■ **WORK TO COMPLETE**
Reproduce exactly the lines of the material beneath, from the line that contains "text: 142-143 ->" to the line that contains "text: 146-206 ->", both included, and no other lines.

■ **DATA TO PROCESS**
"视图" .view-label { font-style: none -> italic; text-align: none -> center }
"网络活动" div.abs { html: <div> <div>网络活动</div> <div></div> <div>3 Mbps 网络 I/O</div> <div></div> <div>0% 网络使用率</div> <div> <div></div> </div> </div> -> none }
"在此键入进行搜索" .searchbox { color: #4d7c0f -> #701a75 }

==

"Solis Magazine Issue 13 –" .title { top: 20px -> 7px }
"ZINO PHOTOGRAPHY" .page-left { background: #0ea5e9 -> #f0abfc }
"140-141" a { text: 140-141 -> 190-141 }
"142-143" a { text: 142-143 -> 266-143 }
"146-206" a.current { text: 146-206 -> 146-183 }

==

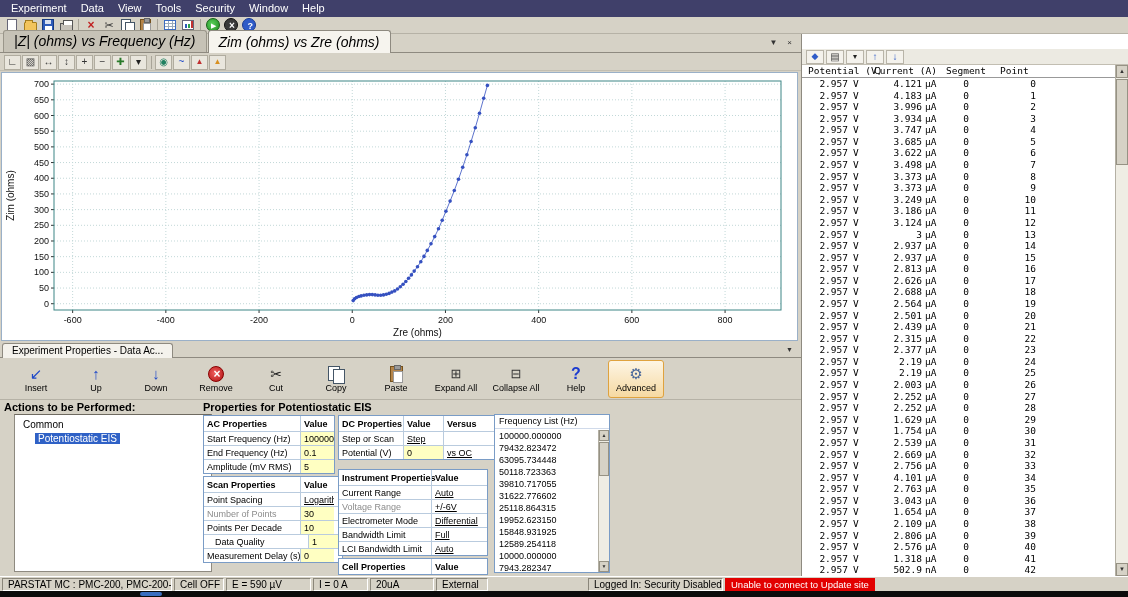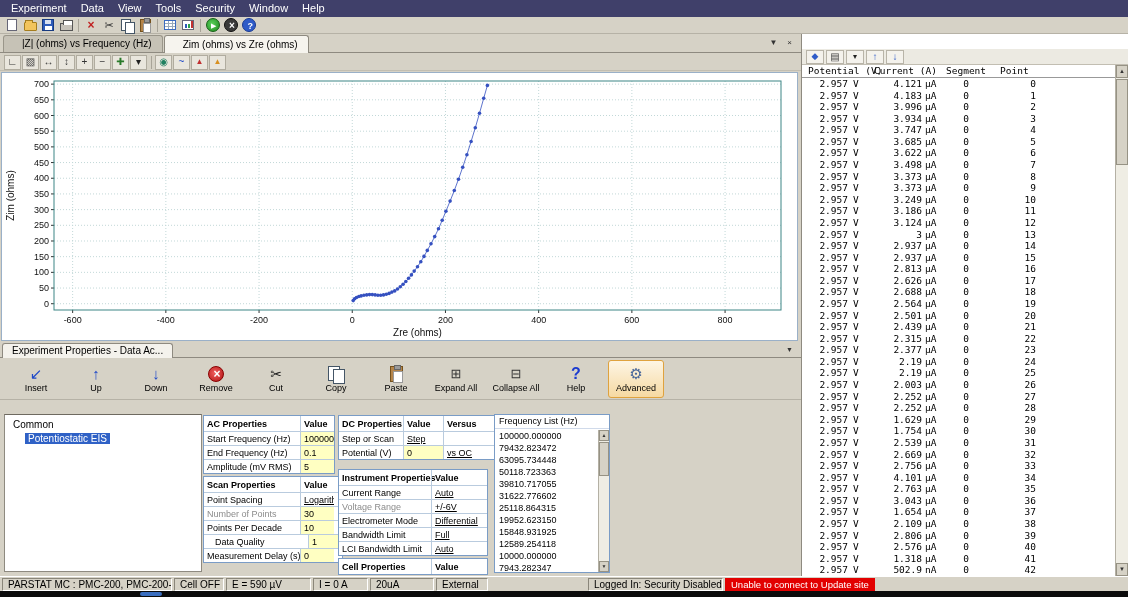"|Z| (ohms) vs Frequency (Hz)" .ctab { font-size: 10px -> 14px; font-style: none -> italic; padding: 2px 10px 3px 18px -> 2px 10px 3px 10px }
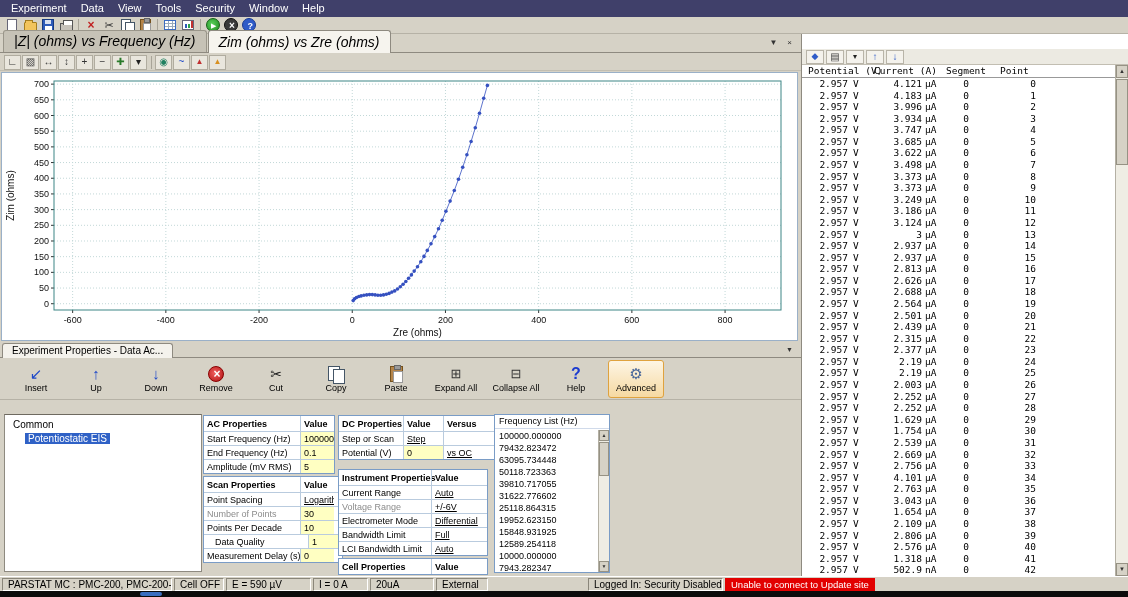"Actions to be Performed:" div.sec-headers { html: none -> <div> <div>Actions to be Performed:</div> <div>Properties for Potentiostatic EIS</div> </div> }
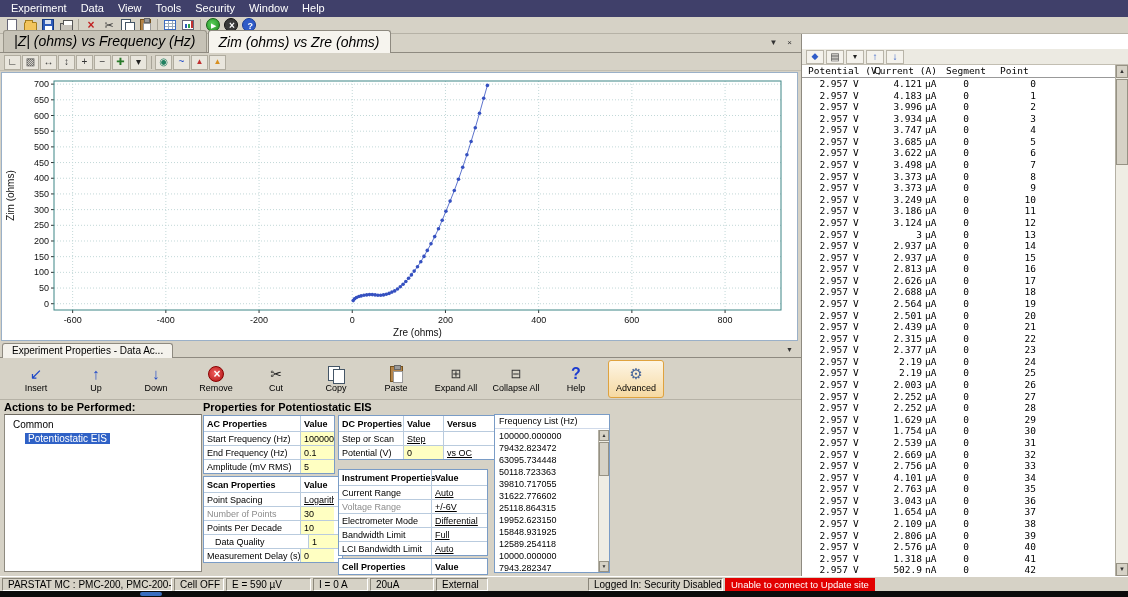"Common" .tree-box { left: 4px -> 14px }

■ **ANSWER BOX**
"142-143" a { text: 142-143 -> 266-143 }
"146-206" a.current { text: 146-206 -> 146-183 }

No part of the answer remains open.